═════ Information supplied ═════

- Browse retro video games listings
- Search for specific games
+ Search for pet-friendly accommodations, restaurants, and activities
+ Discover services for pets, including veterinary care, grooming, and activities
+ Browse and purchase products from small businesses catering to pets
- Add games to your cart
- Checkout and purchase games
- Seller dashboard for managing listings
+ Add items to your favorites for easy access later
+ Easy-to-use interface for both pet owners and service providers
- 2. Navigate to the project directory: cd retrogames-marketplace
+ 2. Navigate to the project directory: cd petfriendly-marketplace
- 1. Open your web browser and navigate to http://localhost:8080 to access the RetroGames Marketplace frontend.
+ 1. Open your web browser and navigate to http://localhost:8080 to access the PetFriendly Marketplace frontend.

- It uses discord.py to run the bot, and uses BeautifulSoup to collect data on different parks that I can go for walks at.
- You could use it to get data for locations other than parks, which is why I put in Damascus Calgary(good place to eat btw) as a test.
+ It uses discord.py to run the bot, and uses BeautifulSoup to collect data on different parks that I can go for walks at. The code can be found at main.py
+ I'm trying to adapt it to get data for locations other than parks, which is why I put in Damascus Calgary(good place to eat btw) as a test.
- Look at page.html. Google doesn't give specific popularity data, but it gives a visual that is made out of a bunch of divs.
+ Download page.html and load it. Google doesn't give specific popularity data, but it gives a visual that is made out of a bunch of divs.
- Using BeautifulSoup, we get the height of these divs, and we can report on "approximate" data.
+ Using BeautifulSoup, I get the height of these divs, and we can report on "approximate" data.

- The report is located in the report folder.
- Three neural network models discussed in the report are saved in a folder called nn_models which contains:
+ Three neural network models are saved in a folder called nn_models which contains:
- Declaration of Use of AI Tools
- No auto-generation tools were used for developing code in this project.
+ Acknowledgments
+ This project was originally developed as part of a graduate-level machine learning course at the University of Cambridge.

═════

# What needs to be done
Transcribe all entries exactly as they appear above.

# Written response
- Browse retro video games listings
- Search for specific games
+ Search for pet-friendly accommodations, restaurants, and activities
+ Discover services for pets, including veterinary care, grooming, and activities
+ Browse and purchase products from small businesses catering to pets
- Add games to your cart
- Checkout and purchase games
- Seller dashboard for managing listings
+ Add items to your favorites for easy access later
+ Easy-to-use interface for both pet owners and service providers
- 2. Navigate to the project directory: cd retrogames-marketplace
+ 2. Navigate to the project directory: cd petfriendly-marketplace
- 1. Open your web browser and navigate to http://localhost:8080 to access the RetroGames Marketplace frontend.
+ 1. Open your web browser and navigate to http://localhost:8080 to access the PetFriendly Marketplace frontend.

- It uses discord.py to run the bot, and uses BeautifulSoup to collect data on different parks that I can go for walks at.
- You could use it to get data for locations other than parks, which is why I put in Damascus Calgary(good place to eat btw) as a test.
+ It uses discord.py to run the bot, and uses BeautifulSoup to collect data on different parks that I can go for walks at. The code can be found at main.py
+ I'm trying to adapt it to get data for locations other than parks, which is why I put in Damascus Calgary(good place to eat btw) as a test.
- Look at page.html. Google doesn't give specific popularity data, but it gives a visual that is made out of a bunch of divs.
+ Download page.html and load it. Google doesn't give specific popularity data, but it gives a visual that is made out of a bunch of divs.
- Using BeautifulSoup, we get the height of these divs, and we can report on "approximate" data.
+ Using BeautifulSoup, I get the height of these divs, and we can report on "approximate" data.

- The report is located in the report folder.
- Three neural network models discussed in the report are saved in a folder called nn_models which contains:
+ Three neural network models are saved in a folder called nn_models which contains:
- Declaration of Use of AI Tools
- No auto-generation tools were used for developing code in this project.
+ Acknowledgments
+ This project was originally developed as part of a graduate-level machine learning course at the University of Cambridge.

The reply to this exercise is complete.